2. They feel neglected
You may think that you’re doing enough to make your partner feel appreciated and loved, but unfortunately he/she may be feeling differently. Especially with girls, as they are growing up, they pick up the incredibly annoying habit of pouting instead of talking when something is bothering them. Yes, it’s infantile and unproductive when your sweetie fails to talk about her insecurities, but she puts up with plenty of your unappealing idiosyncrasies too.

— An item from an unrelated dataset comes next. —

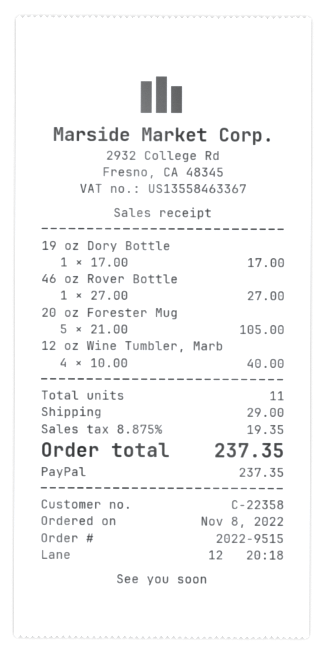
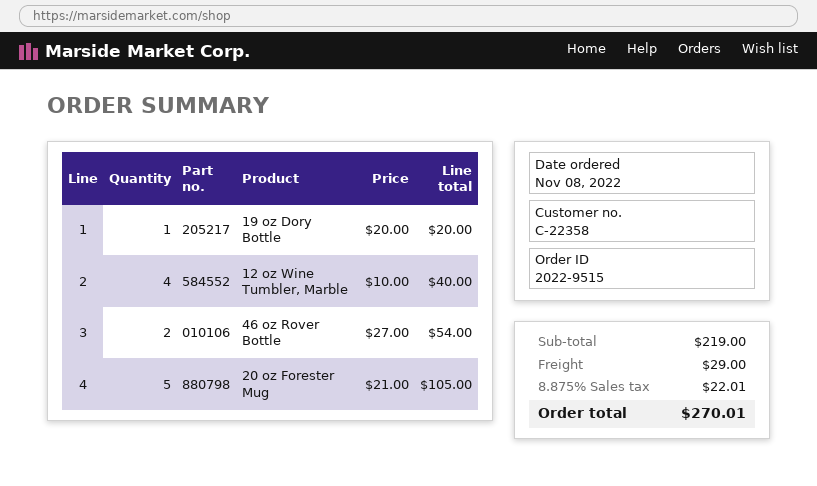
19 oz Dory Bottle: 1 x 17.00 = 17.00 -> 1 x 20.00 = 20.00
46 oz Rover Bottle: 1 x 27.00 = 27.00 -> 2 x 27.00 = 54.00
tax: 8.875% = 19.35 -> 8.875% = 22.01
total: 237.35 -> 270.01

A.K. Boyle, PhD, offers the best --and simplest-- solution in his article “Get the Love You Need:” do what you think is enough to keep him or her happy -- and then do some more.
3. There’s someone else
Sometimes it’s hard to pinpoint exactly what makes someone fall out of love, but in the case of the other Mman/woman, the reason is clear. Most of the time, a person who is happy in her/his relationship won’t go out looking for a replacement, but love (or lust) happens in unexpected of places, and is especially easy to find on a campus full of like-minded singles. It is never an easy thing to deal with when your partner falls for someone else and the chance of a solution that doesn’t hurt anyone’s feelings is virtually nonexistent.
4. You grew apart
We all change as time goes by, and in college, we change quickly. Sometimes the person you got together with becomes someone you don’t recognize after a while. “A person’s views and desires on things like goals, priorities, integrity and relationships often alters significantly during the college years, even changing from month to month,” writes A.W. Chickering in his book, "Education and Identity".” It’s possible that the reason your sweetheart is falling out of love is simply that their needs, priorities and goals are different than they were when you started dating. Or, perhaps you’re the one who’s changed.